Bohm (1980) considers that humanity, together with the whole of the biosphere, is a holistic system. All beings are part of one consciousness known as implicate order. All parts are connected with each other by frequencies and are in resonance. Frequencies, information and energies are all connected with each other in continuous cycle; they all are part of the whole. If a new impulse enters into a holistic system then it is effective in all its parts. If the impulse contains new core information then a field-like change occurs that makes itself noticed either as a mutation, evolutionary leap or as transformation (generative learning). Such transformations occur in the lives of individuals as well as in the lives of entire populations.

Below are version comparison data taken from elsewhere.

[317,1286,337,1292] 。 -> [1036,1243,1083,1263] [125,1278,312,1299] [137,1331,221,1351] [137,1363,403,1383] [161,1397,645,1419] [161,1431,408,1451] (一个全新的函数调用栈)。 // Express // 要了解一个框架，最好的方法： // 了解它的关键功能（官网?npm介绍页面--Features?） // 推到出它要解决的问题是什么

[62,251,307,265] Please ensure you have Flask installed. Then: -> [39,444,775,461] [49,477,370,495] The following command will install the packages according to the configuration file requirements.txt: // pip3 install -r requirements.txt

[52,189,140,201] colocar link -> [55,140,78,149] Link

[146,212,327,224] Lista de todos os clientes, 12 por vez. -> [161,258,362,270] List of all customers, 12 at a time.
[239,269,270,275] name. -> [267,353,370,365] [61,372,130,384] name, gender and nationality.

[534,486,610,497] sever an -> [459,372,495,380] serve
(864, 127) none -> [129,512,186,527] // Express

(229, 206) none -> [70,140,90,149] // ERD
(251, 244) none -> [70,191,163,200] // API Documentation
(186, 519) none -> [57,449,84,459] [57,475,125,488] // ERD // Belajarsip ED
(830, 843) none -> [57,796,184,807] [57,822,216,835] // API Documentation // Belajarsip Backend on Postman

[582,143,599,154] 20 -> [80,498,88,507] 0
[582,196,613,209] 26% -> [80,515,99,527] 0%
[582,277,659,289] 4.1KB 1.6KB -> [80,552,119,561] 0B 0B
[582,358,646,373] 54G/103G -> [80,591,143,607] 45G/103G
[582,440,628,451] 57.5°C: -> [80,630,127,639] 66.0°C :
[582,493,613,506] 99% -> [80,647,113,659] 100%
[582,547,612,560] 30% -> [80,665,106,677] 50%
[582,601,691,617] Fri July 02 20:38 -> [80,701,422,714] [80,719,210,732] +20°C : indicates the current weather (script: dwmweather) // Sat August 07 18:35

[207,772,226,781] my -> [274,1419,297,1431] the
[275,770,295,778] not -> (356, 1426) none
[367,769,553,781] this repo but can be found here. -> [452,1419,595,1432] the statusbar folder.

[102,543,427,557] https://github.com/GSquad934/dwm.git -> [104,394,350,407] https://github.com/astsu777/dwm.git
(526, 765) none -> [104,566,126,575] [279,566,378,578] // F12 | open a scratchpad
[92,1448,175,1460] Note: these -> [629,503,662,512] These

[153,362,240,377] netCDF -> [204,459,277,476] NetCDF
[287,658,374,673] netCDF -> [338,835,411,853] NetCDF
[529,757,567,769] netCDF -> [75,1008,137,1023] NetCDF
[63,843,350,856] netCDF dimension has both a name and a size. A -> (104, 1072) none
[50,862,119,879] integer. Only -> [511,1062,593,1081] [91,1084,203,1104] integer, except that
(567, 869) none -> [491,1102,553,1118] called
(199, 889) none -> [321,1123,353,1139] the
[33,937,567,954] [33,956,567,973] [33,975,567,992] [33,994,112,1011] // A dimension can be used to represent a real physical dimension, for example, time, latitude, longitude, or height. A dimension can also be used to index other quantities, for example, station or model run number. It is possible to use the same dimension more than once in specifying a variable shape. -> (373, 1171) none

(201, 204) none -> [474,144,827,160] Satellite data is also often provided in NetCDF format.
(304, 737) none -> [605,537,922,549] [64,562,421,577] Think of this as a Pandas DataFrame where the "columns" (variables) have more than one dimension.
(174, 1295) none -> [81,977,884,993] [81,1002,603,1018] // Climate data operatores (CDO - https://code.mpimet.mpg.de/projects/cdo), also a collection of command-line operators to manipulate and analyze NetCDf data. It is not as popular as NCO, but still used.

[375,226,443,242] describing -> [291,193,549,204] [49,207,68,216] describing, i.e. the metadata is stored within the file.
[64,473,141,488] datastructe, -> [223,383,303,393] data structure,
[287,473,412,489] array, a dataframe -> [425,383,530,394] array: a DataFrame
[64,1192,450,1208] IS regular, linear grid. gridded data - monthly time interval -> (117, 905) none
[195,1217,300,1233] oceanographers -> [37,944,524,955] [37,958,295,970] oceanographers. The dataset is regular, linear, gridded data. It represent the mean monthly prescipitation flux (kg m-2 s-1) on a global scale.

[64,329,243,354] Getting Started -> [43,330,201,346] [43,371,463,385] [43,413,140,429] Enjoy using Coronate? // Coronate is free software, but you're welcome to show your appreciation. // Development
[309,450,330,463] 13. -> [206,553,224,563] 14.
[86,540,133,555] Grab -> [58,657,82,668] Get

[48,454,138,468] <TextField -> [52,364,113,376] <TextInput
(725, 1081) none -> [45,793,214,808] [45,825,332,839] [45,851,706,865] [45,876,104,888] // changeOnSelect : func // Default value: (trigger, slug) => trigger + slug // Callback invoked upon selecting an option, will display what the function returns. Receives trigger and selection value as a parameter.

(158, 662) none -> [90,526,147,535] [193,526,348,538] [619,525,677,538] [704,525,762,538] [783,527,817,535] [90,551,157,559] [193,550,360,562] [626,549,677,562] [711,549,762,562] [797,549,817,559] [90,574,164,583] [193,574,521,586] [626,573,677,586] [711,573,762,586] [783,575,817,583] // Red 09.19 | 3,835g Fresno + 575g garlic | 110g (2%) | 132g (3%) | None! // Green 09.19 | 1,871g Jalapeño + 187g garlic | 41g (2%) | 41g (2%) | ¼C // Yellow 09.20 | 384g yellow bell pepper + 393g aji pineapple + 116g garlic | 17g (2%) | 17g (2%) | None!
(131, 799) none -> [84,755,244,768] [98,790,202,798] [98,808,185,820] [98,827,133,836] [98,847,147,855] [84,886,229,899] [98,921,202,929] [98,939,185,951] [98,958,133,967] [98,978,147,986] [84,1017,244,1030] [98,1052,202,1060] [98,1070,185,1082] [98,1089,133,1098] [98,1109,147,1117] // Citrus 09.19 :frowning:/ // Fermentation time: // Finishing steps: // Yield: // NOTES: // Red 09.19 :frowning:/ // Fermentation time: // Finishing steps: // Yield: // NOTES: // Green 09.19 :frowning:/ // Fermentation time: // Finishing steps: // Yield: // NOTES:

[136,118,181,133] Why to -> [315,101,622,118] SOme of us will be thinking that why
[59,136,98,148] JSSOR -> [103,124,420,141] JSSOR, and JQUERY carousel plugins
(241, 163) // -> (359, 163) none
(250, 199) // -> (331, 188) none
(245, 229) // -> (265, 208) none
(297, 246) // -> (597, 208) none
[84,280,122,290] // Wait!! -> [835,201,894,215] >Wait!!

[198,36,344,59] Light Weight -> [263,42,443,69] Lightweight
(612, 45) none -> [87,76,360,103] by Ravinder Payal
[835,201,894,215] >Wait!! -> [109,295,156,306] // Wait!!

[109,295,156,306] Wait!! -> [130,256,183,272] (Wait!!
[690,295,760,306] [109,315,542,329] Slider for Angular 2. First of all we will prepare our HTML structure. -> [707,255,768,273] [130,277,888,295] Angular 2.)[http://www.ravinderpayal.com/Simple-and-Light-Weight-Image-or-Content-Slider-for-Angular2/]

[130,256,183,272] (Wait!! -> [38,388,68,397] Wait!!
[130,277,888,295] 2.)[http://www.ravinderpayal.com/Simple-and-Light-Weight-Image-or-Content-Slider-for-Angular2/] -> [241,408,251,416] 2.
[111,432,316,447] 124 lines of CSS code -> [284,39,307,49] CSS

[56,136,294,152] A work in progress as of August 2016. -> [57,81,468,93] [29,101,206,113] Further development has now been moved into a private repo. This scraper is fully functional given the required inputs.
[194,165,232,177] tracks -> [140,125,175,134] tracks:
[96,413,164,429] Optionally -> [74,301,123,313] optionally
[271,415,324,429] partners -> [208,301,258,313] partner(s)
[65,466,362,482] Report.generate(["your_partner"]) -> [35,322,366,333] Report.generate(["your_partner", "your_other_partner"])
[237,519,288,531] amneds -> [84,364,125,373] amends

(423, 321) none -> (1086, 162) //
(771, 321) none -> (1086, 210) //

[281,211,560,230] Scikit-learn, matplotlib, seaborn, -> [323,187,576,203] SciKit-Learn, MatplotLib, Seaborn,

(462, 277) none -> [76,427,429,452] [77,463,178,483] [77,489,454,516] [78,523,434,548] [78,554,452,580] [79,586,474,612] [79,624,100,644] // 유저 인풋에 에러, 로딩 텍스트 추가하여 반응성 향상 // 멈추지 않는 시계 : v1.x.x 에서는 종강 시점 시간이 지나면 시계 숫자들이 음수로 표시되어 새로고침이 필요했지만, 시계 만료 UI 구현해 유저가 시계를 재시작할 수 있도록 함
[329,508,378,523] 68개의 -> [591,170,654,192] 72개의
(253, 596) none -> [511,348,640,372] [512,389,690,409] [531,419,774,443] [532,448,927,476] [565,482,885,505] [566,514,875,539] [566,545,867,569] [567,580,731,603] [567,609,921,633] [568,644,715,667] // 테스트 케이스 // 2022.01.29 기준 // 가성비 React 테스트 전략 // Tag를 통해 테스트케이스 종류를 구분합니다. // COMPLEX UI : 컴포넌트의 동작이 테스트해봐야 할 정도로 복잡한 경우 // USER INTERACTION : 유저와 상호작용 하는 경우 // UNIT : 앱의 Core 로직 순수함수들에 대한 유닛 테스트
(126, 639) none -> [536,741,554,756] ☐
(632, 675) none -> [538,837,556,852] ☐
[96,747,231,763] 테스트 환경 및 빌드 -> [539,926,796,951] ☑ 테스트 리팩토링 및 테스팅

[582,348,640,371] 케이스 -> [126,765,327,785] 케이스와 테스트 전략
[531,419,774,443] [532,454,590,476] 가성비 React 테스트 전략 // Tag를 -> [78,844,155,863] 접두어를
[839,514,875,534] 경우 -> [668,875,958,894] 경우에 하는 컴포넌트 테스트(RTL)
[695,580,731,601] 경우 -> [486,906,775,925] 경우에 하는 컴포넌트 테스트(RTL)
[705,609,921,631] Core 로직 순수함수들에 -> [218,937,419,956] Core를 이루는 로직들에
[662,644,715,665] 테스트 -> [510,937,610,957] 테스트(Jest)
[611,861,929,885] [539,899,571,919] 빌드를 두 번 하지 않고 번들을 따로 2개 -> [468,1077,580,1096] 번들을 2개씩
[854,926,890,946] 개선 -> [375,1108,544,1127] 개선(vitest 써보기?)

The idea is that there is a kind of internal memory in nature. Each kind of thing has a collective memory. Sheldrake (1981) affirms that systems are shaped by morphic fields, a very similar concept to implicate order, which organize atoms, molecules, crystals, cells, organs, organisms, societies, organizations, ecosystems, planetary systems, solar systems, galaxies. In other words, they organize systems at all levels of complexity, and are the basis for the wholeness that we observe in nature, which is more than the sum of the parts. Morphic fields also contain an inherent memory given by the process of morphic resonance, whereby each kind of thing has a collective memory. As we have stated, in the human realm this is similar to Jung’s theory of the collective unconscious (1972). And how that influence moves across time is given by the internal process Sheldrake (1981, 1994) calls morphic resonance. Morphic resonance suggests that it becomes easier to learn what other people have already learned; we all benefit from what other people have previously learned through a kind of collective memory, morphic field or implicate order.